> TASK DESCRIPTION
Reproduce the records word for word, leaving out any pictures they hold.

Data extracted from a collection:

============================================================

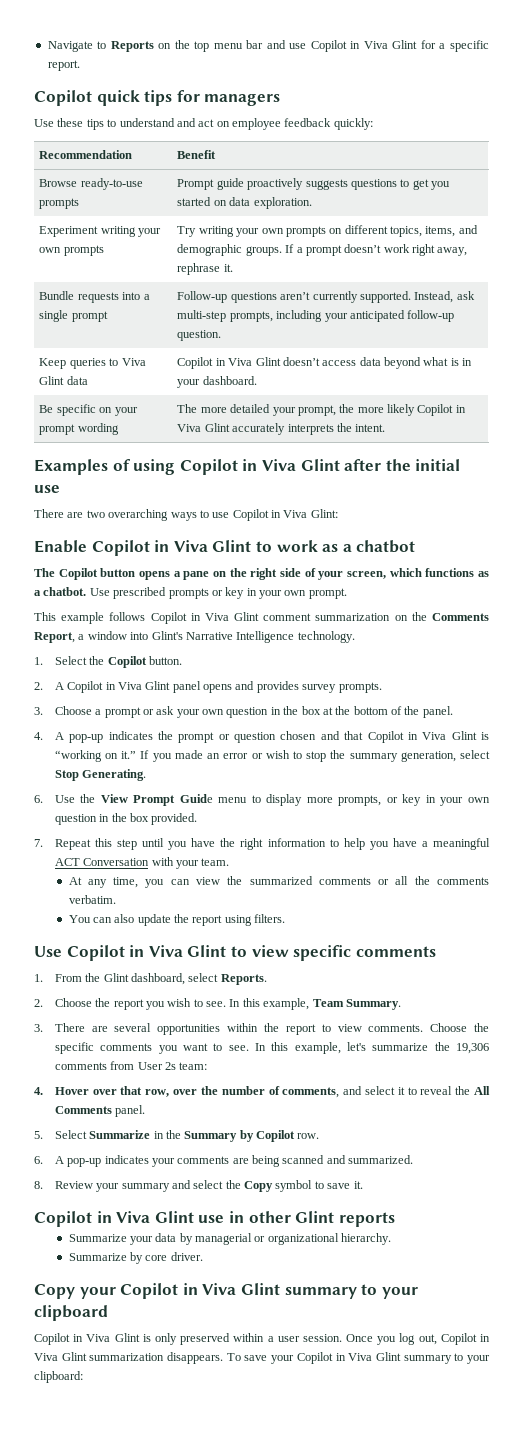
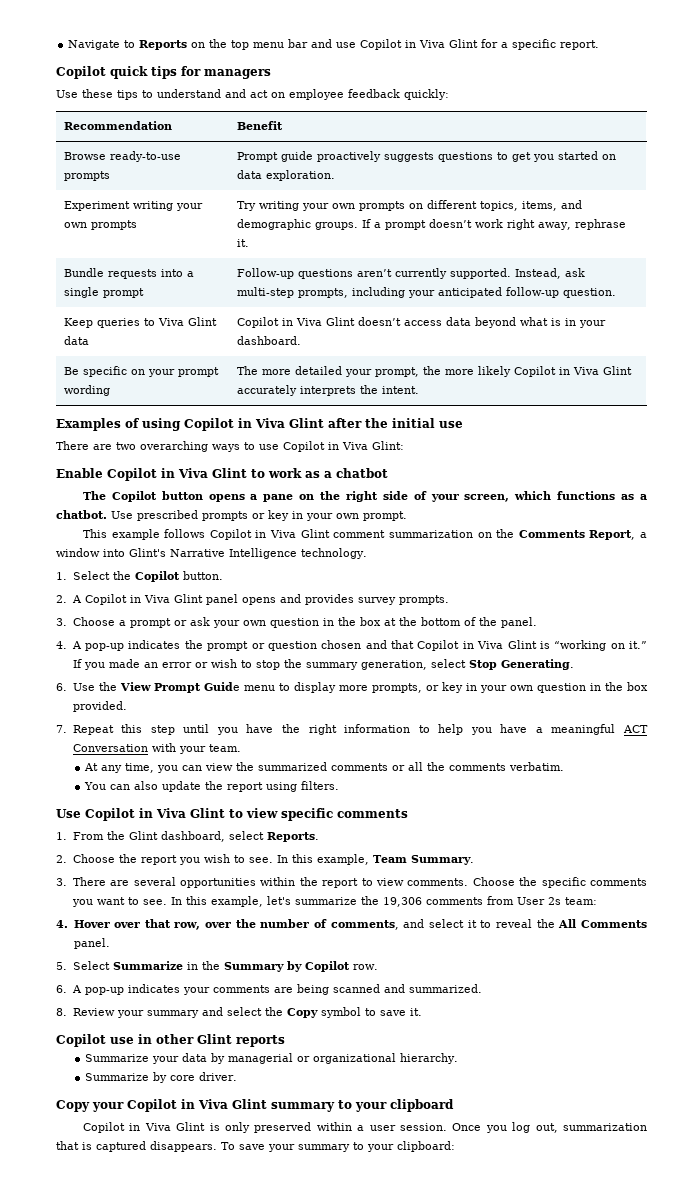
- Copilot in Viva Glint use in other Glint reports
+ Copilot use in other Glint reports
- Once you log out, Copilot in Viva Glint summarization disappears. To save your Copilot in Viva Glint summary to your clipboard:
+ Once you log out, summarization that is captured disappears. To save your summary to your clipboard:

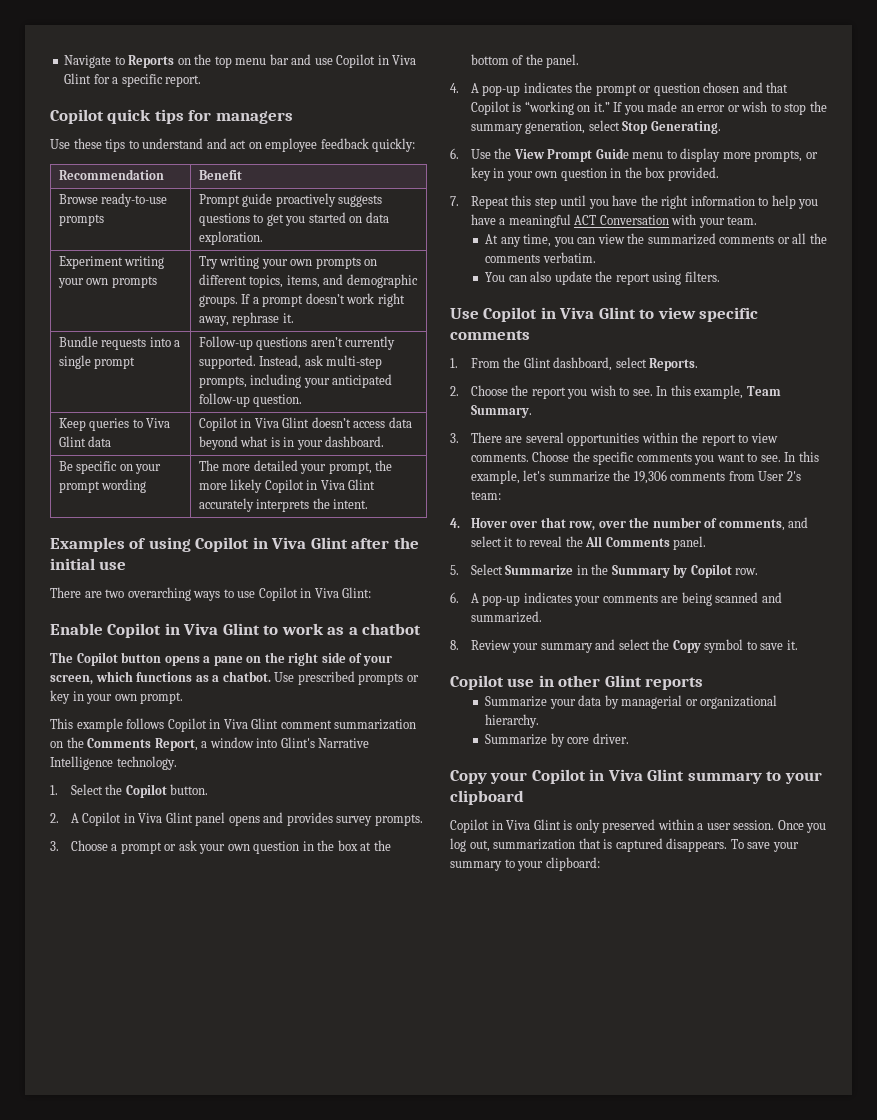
- 4. A pop-up indicates the prompt or question chosen and that Copilot in Viva Glint is “working on it.”
+ 4. A pop-up indicates the prompt or question chosen and that Copilot is “working on it.”
- In this example, let's summarize the 19,306 comments from User 2s team:
+ In this example, let's summarize the 19,306 comments from User 2's team:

============================================================

> SOLUTION TO THE EXERCISE
- Copilot in Viva Glint use in other Glint reports
+ Copilot use in other Glint reports
- Once you log out, Copilot in Viva Glint summarization disappears. To save your Copilot in Viva Glint summary to your clipboard:
+ Once you log out, summarization that is captured disappears. To save your summary to your clipboard:

- 4. A pop-up indicates the prompt or question chosen and that Copilot in Viva Glint is “working on it.”
+ 4. A pop-up indicates the prompt or question chosen and that Copilot is “working on it.”
- In this example, let's summarize the 19,306 comments from User 2s team:
+ In this example, let's summarize the 19,306 comments from User 2's team:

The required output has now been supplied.